TASK GOAL: Without any pictures, print the lines below from the one that has "Handlebar holder: 4 x 10.39 = 41.56 -> none" through the one that has "order number: PO918440 -> PO918940", exactly and nothing else.

Start of Block

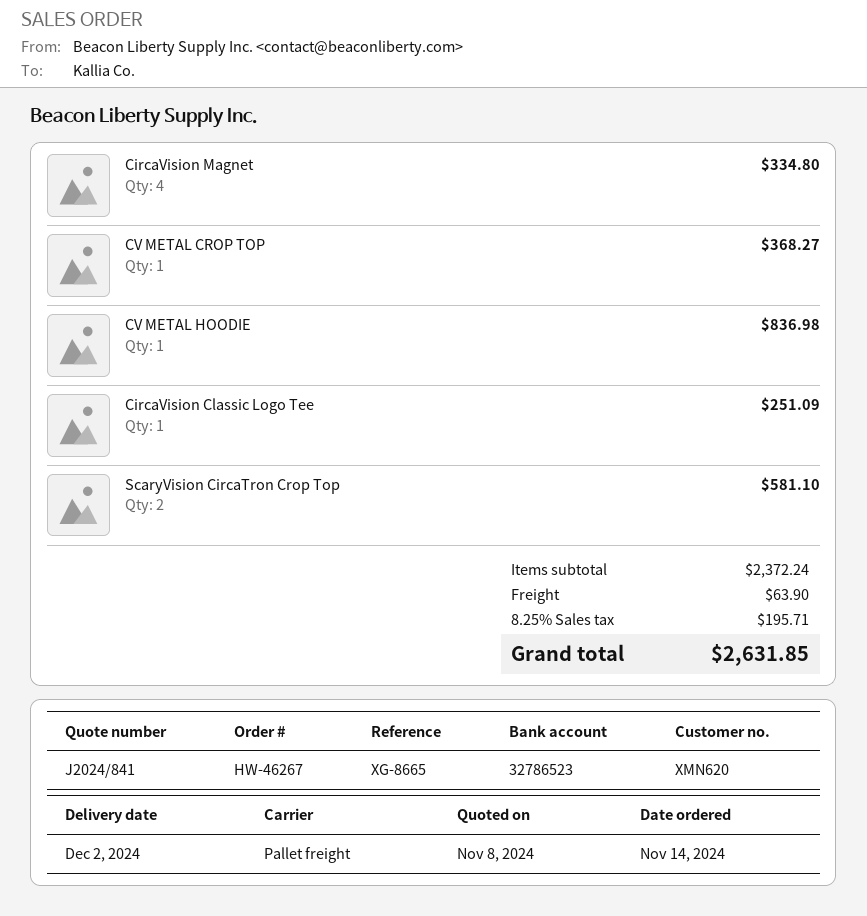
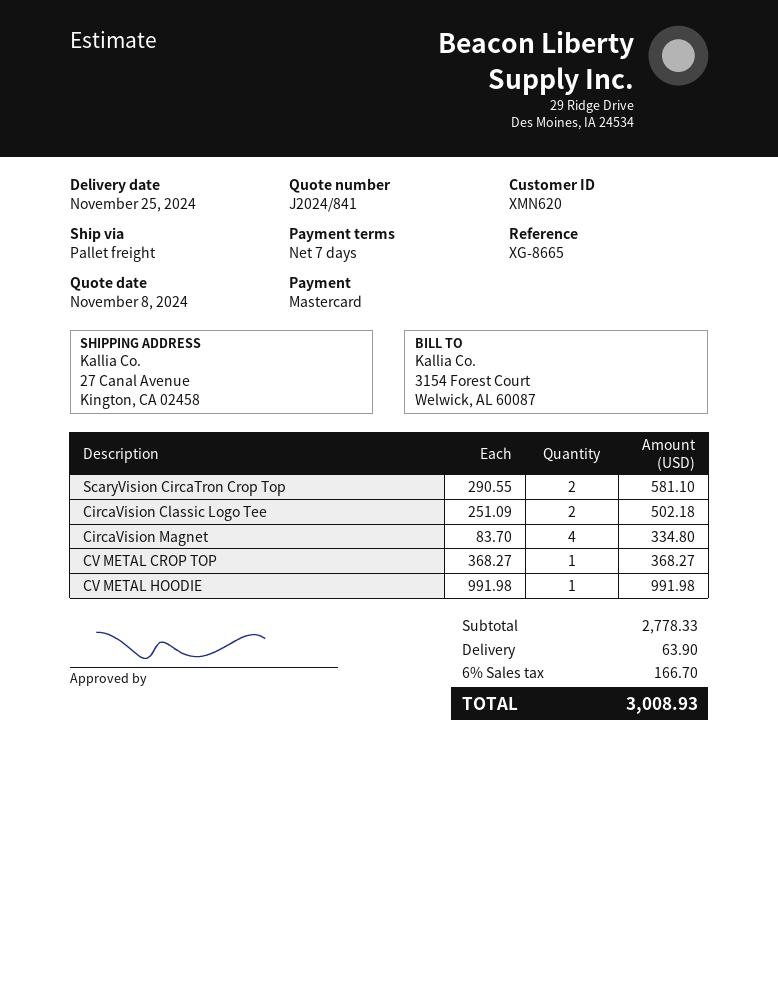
delivery date: 2024-12-02 -> 2024-11-25
CV METAL HOODIE: 1 for 836.98 -> 1 for 991.98
CircaVision Classic Logo Tee: 1 for 251.09 -> 2 for 502.18
subtotal: 2372.24 -> 2778.33
tax: 8.25% = 195.71 -> 6% = 166.70
total: 2631.85 -> 3008.93

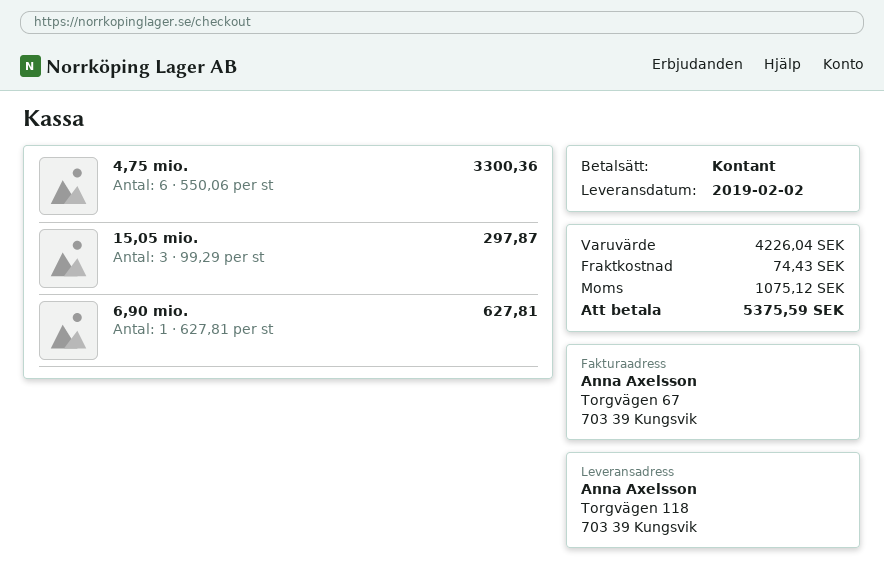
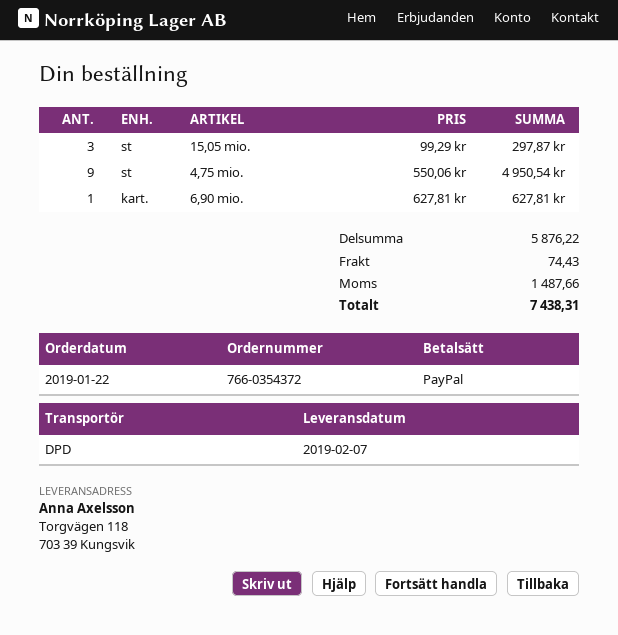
delivery date: 2019-02-02 -> 2019-02-07
payment method: cash -> PayPal
4,75 mio.: 6 x 550.06 = 3300.36 -> 9 x 550.06 = 4950.54
subtotal: 4226.04 -> 5876.22
tax: 1075.12 -> 1487.66
total: 5375.59 -> 7438.31

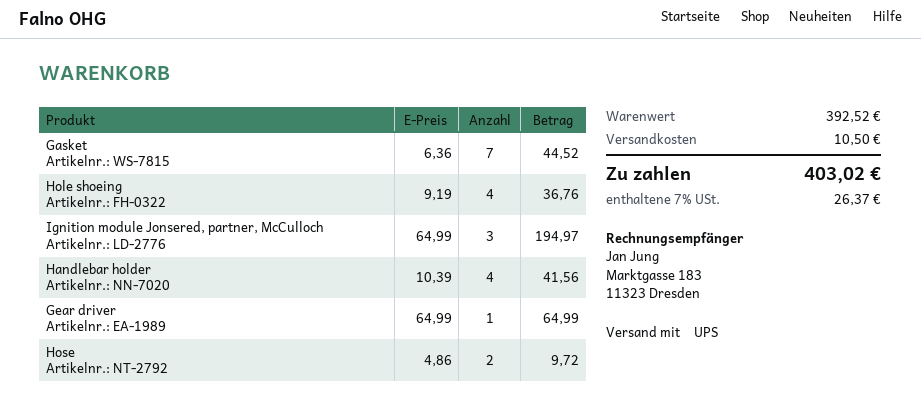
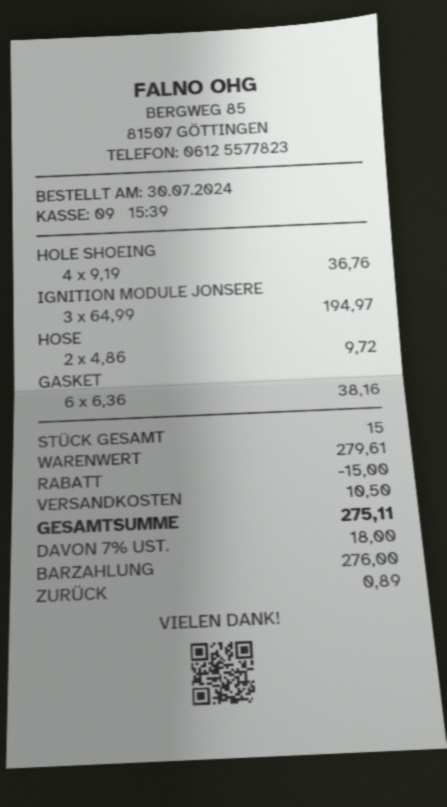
Gasket: 7 x 6.36 = 44.52 -> 6 x 6.36 = 38.16
Handlebar holder: 4 x 10.39 = 41.56 -> none
Gear driver: 1 x 64.99 = 64.99 -> none
subtotal: 392.52 -> 279.61
discount: none -> 15.00
tax: 7% = 26.37 -> 7% = 18.00
total: 403.02 -> 275.11

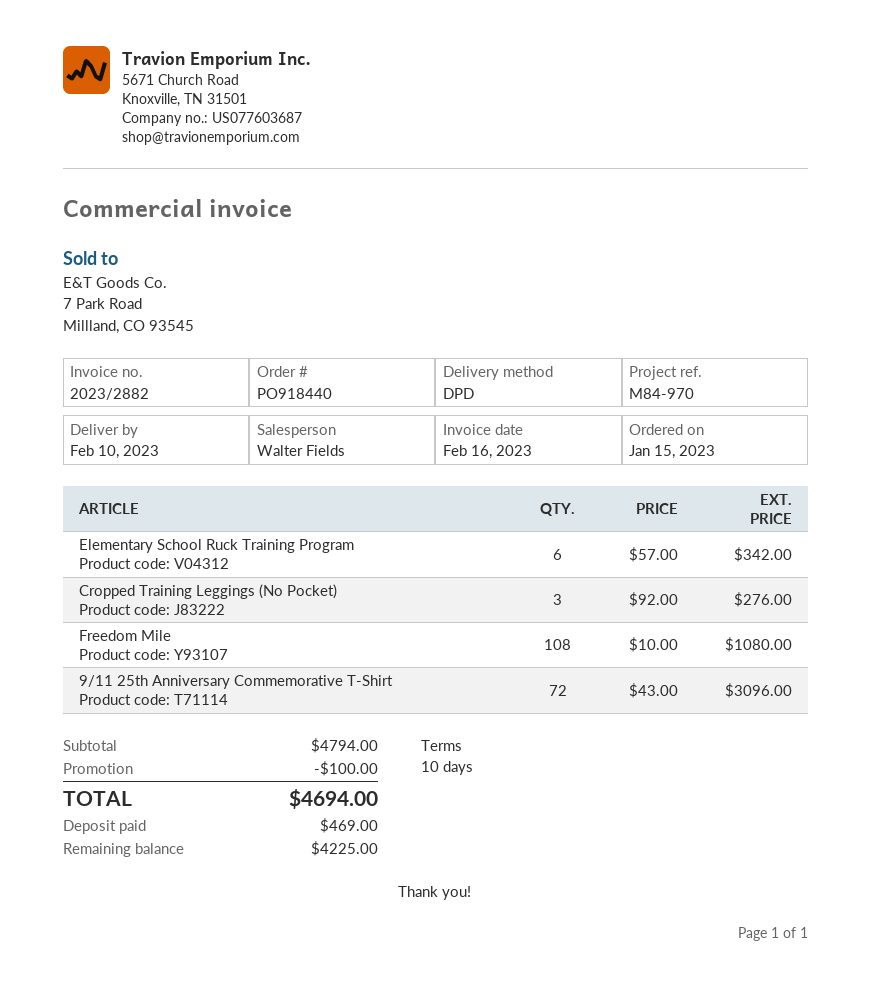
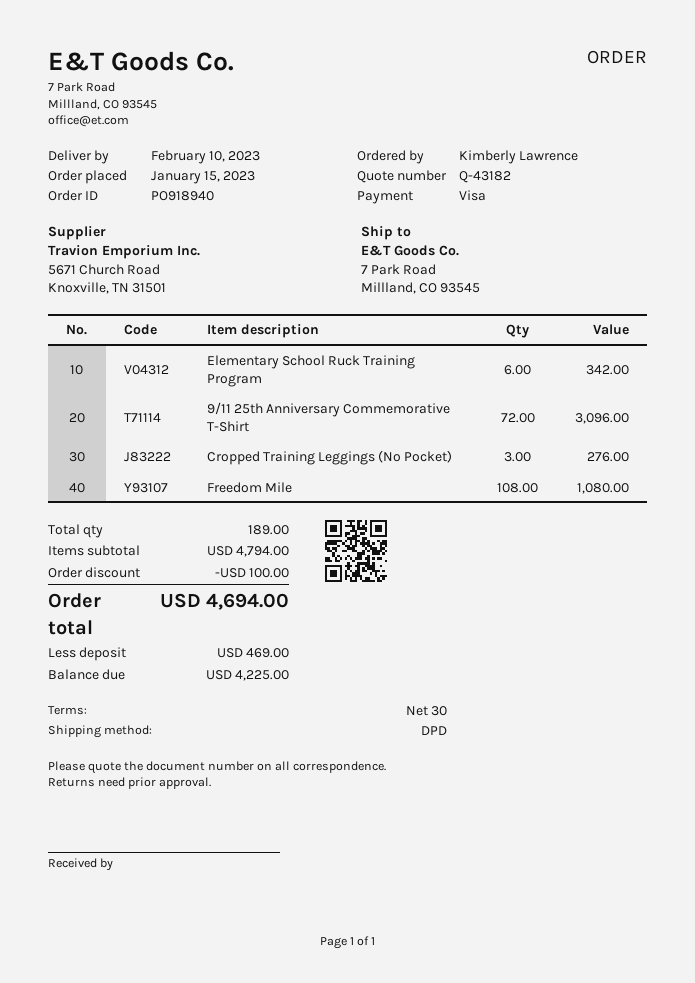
order number: PO918440 -> PO918940
payment terms: 10 days -> 30 days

End of Block

ANSWER TO THE EXERCISE:
Handlebar holder: 4 x 10.39 = 41.56 -> none
Gear driver: 1 x 64.99 = 64.99 -> none
subtotal: 392.52 -> 279.61
discount: none -> 15.00
tax: 7% = 26.37 -> 7% = 18.00
total: 403.02 -> 275.11

order number: PO918440 -> PO918940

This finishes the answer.